[Start of section]
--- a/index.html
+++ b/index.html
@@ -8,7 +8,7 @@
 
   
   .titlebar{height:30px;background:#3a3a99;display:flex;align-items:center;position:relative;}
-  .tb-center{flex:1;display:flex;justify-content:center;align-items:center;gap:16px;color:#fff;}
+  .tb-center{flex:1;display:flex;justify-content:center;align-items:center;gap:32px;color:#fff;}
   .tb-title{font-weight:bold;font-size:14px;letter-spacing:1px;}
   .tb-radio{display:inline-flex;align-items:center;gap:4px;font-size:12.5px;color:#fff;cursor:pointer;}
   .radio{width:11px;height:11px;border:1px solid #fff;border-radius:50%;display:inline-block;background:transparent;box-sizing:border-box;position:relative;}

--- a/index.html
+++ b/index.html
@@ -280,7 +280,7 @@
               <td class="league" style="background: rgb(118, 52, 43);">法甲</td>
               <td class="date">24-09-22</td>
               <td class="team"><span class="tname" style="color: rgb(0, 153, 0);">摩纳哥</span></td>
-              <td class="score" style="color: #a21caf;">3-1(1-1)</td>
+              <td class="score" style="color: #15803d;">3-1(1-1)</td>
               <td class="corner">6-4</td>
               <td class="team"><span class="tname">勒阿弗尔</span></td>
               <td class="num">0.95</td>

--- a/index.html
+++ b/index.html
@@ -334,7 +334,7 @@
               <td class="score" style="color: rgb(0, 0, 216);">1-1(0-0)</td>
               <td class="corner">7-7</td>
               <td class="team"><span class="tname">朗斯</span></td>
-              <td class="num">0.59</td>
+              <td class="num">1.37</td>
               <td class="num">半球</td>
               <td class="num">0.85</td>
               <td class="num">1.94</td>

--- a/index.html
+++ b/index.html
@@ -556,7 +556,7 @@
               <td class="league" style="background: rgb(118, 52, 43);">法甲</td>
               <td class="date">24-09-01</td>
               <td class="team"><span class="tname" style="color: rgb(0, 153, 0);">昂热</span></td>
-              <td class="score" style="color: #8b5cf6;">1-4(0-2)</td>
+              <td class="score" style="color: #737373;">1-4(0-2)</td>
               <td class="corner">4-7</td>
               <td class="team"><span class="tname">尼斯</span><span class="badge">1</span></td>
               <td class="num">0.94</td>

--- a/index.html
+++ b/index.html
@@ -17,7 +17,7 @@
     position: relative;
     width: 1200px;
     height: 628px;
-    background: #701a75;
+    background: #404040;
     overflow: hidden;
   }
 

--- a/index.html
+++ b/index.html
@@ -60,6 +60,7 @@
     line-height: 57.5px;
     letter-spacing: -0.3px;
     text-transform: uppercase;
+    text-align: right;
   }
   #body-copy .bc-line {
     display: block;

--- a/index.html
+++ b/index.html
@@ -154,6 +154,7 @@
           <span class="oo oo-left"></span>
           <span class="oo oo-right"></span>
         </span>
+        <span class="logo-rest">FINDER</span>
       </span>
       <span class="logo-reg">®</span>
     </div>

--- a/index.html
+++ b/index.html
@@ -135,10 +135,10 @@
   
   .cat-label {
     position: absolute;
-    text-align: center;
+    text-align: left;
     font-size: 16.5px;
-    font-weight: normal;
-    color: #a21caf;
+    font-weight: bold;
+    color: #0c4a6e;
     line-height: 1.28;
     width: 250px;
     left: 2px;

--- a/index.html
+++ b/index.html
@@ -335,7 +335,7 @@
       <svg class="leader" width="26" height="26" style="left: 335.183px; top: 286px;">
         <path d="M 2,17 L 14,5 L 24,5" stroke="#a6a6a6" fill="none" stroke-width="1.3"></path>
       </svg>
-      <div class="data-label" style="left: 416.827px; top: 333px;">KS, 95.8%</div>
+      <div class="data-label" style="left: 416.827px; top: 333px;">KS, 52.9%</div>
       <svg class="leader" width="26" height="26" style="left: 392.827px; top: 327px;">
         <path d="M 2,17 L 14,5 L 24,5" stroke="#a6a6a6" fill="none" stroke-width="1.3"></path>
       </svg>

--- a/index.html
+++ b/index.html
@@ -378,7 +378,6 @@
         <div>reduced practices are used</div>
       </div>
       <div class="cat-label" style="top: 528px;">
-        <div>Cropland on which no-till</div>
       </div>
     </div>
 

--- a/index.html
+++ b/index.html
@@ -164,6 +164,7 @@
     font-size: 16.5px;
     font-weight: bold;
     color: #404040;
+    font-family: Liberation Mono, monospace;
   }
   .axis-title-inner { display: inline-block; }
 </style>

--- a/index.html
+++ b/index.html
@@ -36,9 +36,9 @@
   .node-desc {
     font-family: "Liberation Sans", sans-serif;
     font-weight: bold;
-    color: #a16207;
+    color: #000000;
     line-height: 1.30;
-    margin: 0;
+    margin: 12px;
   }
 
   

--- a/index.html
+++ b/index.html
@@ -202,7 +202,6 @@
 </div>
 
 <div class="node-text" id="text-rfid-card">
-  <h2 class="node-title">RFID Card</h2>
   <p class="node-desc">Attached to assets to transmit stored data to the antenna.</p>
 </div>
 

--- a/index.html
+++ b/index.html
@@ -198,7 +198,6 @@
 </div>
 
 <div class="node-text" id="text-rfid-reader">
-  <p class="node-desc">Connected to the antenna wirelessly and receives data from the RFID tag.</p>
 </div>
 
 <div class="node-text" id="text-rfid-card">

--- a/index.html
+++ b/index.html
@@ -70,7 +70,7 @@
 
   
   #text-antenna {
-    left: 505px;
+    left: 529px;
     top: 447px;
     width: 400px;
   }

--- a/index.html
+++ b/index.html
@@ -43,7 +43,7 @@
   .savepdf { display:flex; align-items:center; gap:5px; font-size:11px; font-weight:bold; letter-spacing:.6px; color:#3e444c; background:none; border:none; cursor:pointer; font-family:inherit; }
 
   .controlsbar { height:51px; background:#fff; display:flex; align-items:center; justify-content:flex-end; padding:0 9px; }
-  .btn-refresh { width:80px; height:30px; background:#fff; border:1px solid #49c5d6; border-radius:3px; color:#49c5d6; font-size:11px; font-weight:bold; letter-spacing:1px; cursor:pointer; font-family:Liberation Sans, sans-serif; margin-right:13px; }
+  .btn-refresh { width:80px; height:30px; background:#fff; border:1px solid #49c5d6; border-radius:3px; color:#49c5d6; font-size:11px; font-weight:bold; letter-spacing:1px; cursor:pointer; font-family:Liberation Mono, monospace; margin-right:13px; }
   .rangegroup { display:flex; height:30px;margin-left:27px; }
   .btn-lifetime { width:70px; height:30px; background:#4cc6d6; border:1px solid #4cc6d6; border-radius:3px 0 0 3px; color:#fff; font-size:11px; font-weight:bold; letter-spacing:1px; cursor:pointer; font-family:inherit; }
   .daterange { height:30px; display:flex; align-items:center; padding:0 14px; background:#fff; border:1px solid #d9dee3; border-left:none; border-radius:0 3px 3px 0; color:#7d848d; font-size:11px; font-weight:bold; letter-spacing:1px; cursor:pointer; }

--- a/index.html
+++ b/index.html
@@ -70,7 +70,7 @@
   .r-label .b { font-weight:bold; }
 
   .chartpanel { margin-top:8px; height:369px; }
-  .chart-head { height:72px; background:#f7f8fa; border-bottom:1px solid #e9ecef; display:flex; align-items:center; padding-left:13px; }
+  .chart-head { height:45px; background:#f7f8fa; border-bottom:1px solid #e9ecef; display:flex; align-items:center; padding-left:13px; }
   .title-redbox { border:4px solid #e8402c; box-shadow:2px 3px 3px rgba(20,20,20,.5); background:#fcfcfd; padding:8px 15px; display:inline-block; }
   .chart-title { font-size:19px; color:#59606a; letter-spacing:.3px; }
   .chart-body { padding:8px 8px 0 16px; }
[End of section]
[What is being asked]
Search the data above for the string "inherit". Report every line where it is found.

[Written answer]
   .savepdf { display:flex; align-items:center; gap:5px; font-size:11px; font-weight:bold; letter-spacing:.6px; color:#3e444c; background:none; border:none; cursor:pointer; font-family:inherit; }
   .btn-lifetime { width:70px; height:30px; background:#4cc6d6; border:1px solid #4cc6d6; border-radius:3px 0 0 3px; color:#fff; font-size:11px; font-weight:bold; letter-spacing:1px; cursor:pointer; font-family:inherit; }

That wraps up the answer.